On 04/17/12 02:31 PM, Brock Pytlik wrote:
On 04/09/12 22:02, Tim Foster wrote:
https://cr.opensolaris.org/action/browse/pkg/timf/granular-proxies/

Thanks for the detailed review!  I've got updated bits at:

https://cr.opensolaris.org/action/browse/pkg/timf/granular-proxies-webrev-v1/

comments below.

--proxy option
--------------

We add a --proxy option, where the combination of -g/G/m/M/p and the
--proxy flag now indicate a unique origin or mirror.  Wildcards like
'-G * --proxy foo' will only work if every origin to be removed has
the same proxy value 'foo'.
Does this mean that -G '*' (without the --proxy) will no longer
unconfigure every origin for a publisher? That would be troubling.

Och, I'm wrong (I was flip-flopping over how to do this originally)

-G '*' still works, it just ignores proxy arguments, which itself may need an explicit error message along the lines of "using wildcards with --proxy is not supported" to avoid being ambiguous.


# pkg image-create /tmp/a
# pkg -R /tmp/a set-publisher -g http://ipkg.us.oracle.com/on-extra
on-extra
# pkg -R /tmp/a set-publisher -G http://ipkg.us.oracle.com/on-extra
--proxy http://kura:9091 on-extra

pkg set-publisher: Unknown repository origin
'http://ipkg.us.oracle.com/on-extra/' with proxy 'http://kura:9091'

# pkg -R /tmp/a set-publisher -G http://ipkg.us.oracle.com/on-extra
on-extra
# pkg -R /tmp/a set-publisher -g http://ipkg.us.oracle.com/on-extra
--proxy http://kura:9091 on-extra
# pkg -R /tmp/a publisher
PUBLISHER                             TYPE     STATUS   URI
on-extra                              origin   online
http://ipkg.us.oracle.com/on-extra/

I thought there was going some indication that this uri was being
proxied? I'm uncomfortable with this being the entire output of pkg
publisher as I think it's actively misleading to people if they're
trying to figure out why they can't reach a publisher. I think there may
need to be an additional column (perhaps Proxied?) which has true/false
values in it. Other display suggestions are definitely welcome.

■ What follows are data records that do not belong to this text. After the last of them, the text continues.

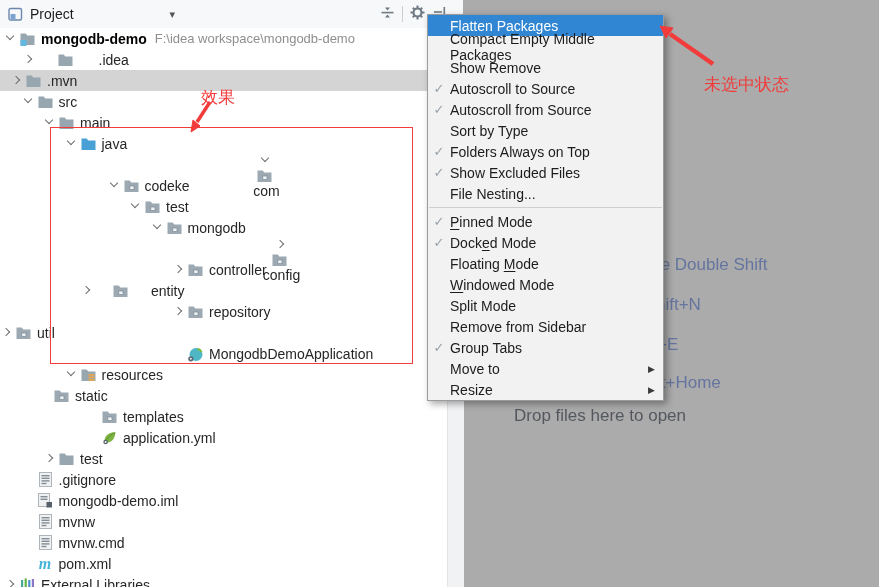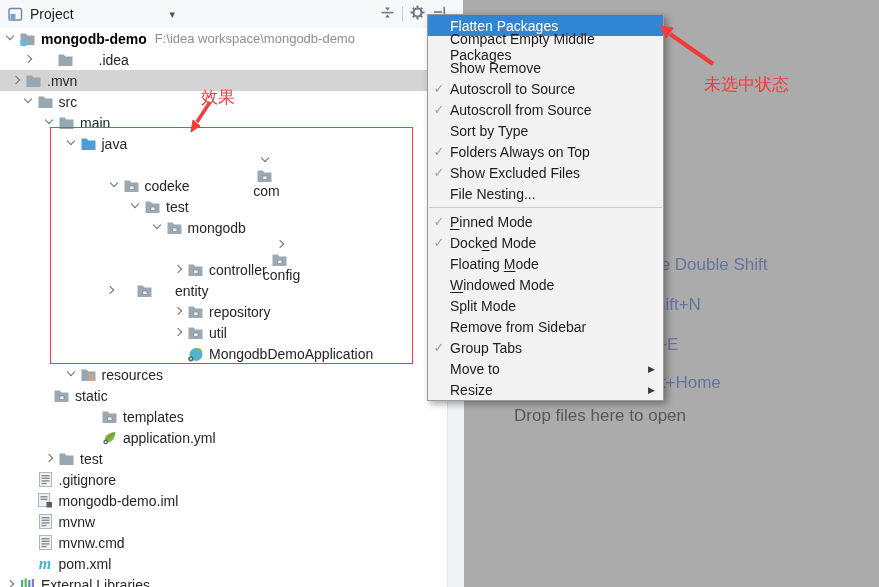--- a/index.html
+++ b/index.html
@@ -232,7 +232,7 @@
         </span>
         <span class="lbl">controller</span>
       </div>
-      <div class="trow" style="padding-left: 104px; gap: 17px;">
+      <div class="trow" style="padding-left: 80px; gap: 17px;">
         <span class="chev collapsed"></span>
         <span class="ic">
           <svg width="17" height="15">

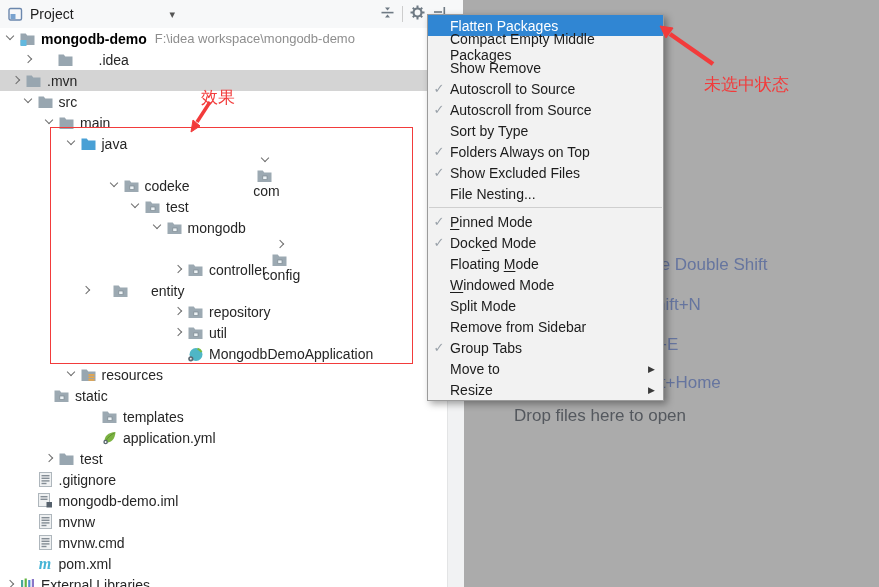--- a/index.html
+++ b/index.html
@@ -252,7 +252,7 @@
         </span>
         <span class="lbl">repository</span>
       </div>
-      <div class="trow" style="padding-left: 172px;">
+      <div class="trow" style="">
         <span class="chev collapsed"></span>
         <span class="ic">
           <svg width="17" height="15">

I hoped that would come along with a -o option at some point with 7133972.

Without the -o support, it feels like changing the default to include a new column for what I suspect won't be a hugely common configuration (using a proxy) would be overkill. The long-form "pkg publisher <publisher>" does include the proxy used, which I thought would be enough for now, with the expectation of getting -o soon.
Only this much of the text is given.